The trial court’s charge tracked almost verbatim the conspiracy charges in the Council of Superior Court Judges of Georgia, Suggested Pattern Jury Instructions Vol. II: Criminal Cases (2d ed.) (1991), Part 4, R. Conspiracy (2), (3), (4), and the first paragraph in (5) with an abbreviated version of the second paragraph in (5). The charge thus included the language: “If the existence of a conspiracy has been shown beyond a reasonable doubt by evidence other than by the declarations of any of the alleged co-conspirators, then any admissions or statements made by one or more of the conspirators during and in the furtherance of the alleged conspiracy may be considered by you, the jury, against all of them.”
Items 2, 3, 4, 6, 10 and 12 were addressed in Division 3; item 7 was addressed in Division 5; items 8 and 9 were addressed in Division 6; item 11 was addressed in Division 7; item 13 was addressed in Division 8 (we further note that counsel reserved all objections to the charge, so the failure to object to specific charges did not constitute deficient performance, Bridges v. State,
The trial transcript reveals that Roberts’ prior inconsistent statements were before the jury, in that Roberts testified on direct that the first couple of times he spoke with police he did not tell them the whole truth and acknowledged, during stringent cross-examination, that he had “lied” to the police in his earlier statements.
Concurrence Opinion
concurring.
I fully concur with all that is said by the majority, but I write separately to propose a prophylactic rule which would help reviewing courts evaluate post-trial claims, such as raised by Jenkins, that counsel was ineffective in advising a defendant to give up the right to testify at trial.

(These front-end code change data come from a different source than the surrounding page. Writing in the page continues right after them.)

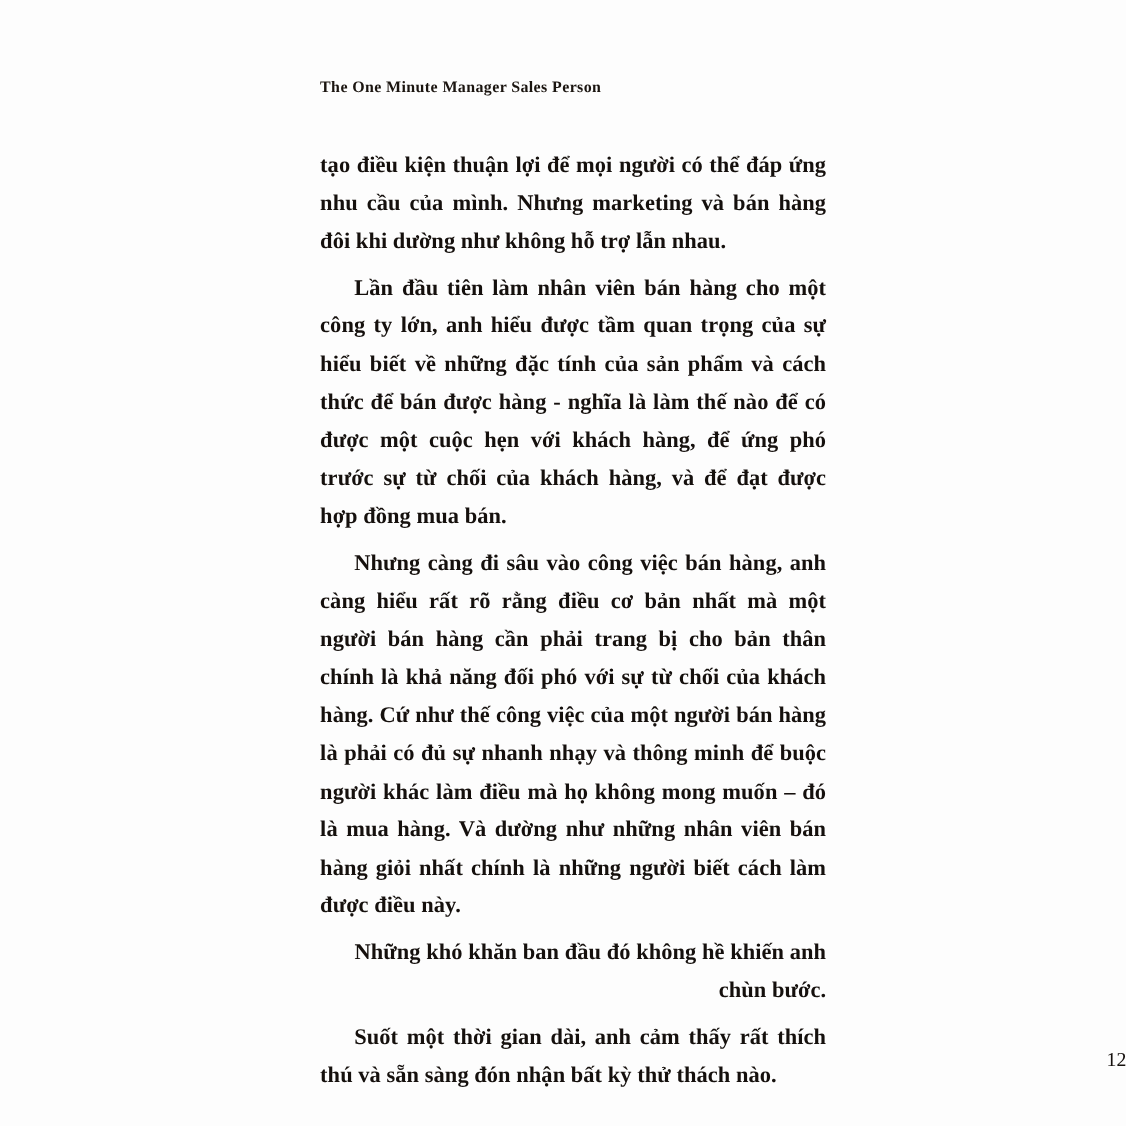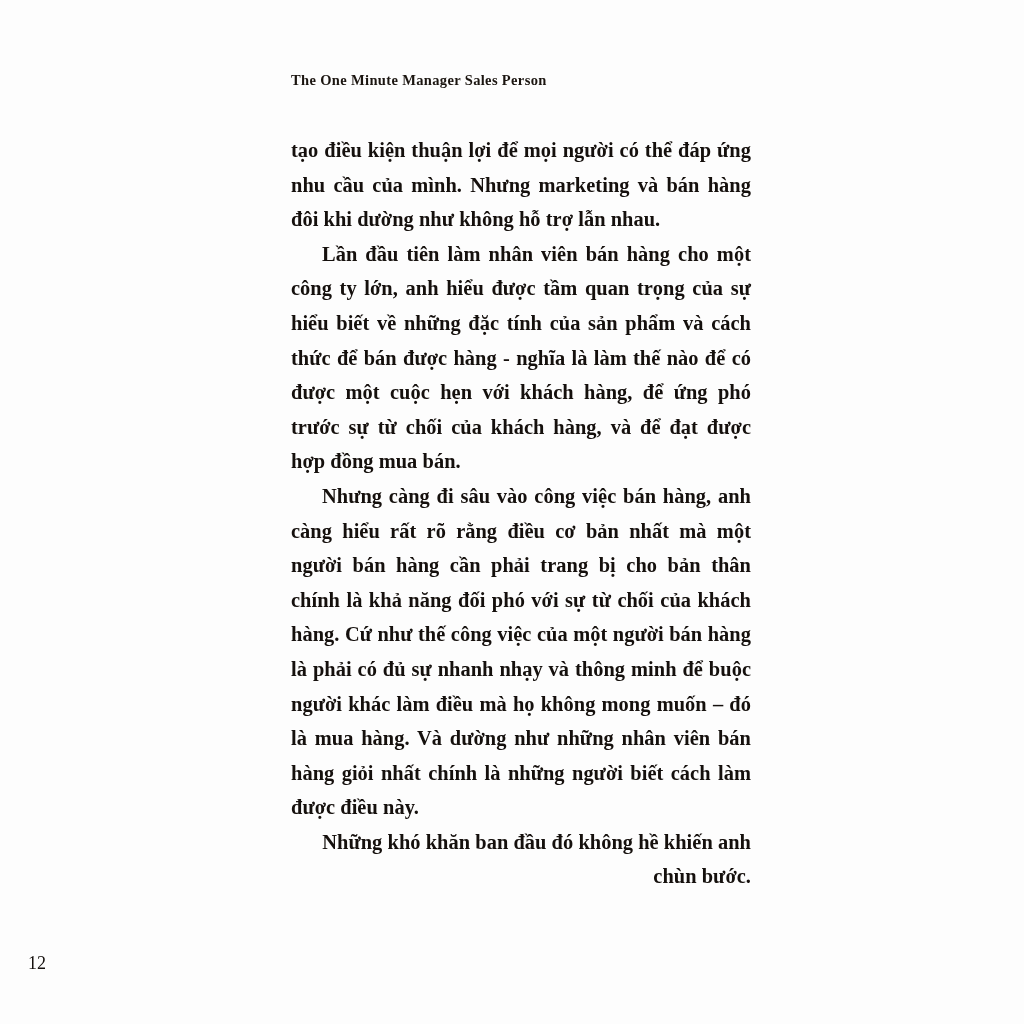--- a/index.html
+++ b/index.html
@@ -43,34 +43,34 @@
     font-family: "Liberation Serif", serif;
     font-size: 20.4px;
     line-height: 34.6px;
     text-align: justify;
     text-justify: inter-word;
     color: #15100d;
     letter-spacing: 0.05px;
     font-weight: bold;
   }
   .para + .para {
-    margin-top: 0px;
+    margin-top: 8px;
   }
   .para.indent {
     text-indent: 31px;
   }
   .para-last-line-left {
     text-align: right;
   }
   .folio {
     position: absolute;
     left: 0;
     right: 0;
     top: 953px;
-    text-align: left;
+    text-align: right;
     font-family: "Liberation Serif", serif;
     font-size: 18px;
     color: #15100d;
   }
   .folio-inner {
     display: inline-block;
     padding-left: 28px;
   }
 </style>
 </head>
@@ -78,19 +78,20 @@
 
 <div class="page">
 
   <div class="running-head">The One Minute Manager Sales Person</div>
 
   <div class="text-column">
     <p class="para">tạo điều kiện thuận lợi để mọi người có thể đáp ứng nhu cầu của mình. Nhưng marketing và bán hàng đôi khi dường như không hỗ trợ lẫn nhau.</p>
     <p class="para indent">Lần đầu tiên làm nhân viên bán hàng cho một công ty lớn, anh hiểu được tầm quan trọng của sự hiểu biết về những đặc tính của sản phẩm và cách thức để bán được hàng - nghĩa là làm thế nào để có được một cuộc hẹn với khách hàng, để ứng phó trước sự từ chối của khách hàng, và để đạt được hợp đồng mua bán.</p>
     <p class="para indent">Nhưng càng đi sâu vào công việc bán hàng, anh càng hiểu rất rõ rằng điều cơ bản nhất mà một người bán hàng cần phải trang bị cho bản thân chính là khả năng đối phó với sự từ chối của khách hàng. Cứ như thế công việc của một người bán hàng là phải có đủ sự nhanh nhạy và thông minh để buộc người khác làm điều mà họ không mong muốn – đó là mua hàng. Và dường như những nhân viên bán hàng giỏi nhất chính là những người biết cách làm được điều này.</p>
     <p class="para indent para-last-line-left">Những khó khăn ban đầu đó không hề khiến anh chùn bước.</p>
+    <p class="para indent">Suốt một thời gian dài, anh cảm thấy rất thích thú và sẵn sàng đón nhận bất kỳ thử thách nào.</p>
   </div>
 
   <div class="folio">
     <span class="folio-inner">12</span>
   </div>
 
 </div>
 
 </body></html>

The better practice, and one which has been utilized effectively by some trial judges throughout the state, is for the court to conduct an inquiry on the record, outside the presence of the jury, during which the defendant is advised of the right to testify and the implications inherent in relinquishing that right, and to obtain a knowing and intelligent waiver on the record. Such an inquiry was made by the trial judge in this case. Accordingly, the record reflects that defendant’s right to testify was protected and that defendant himself made the decision not to testify. These factors go a long way toward a proper resolution of defendant’s claim.
I am authorized to state that Justice Sears and Justice Carley join in this concurrence.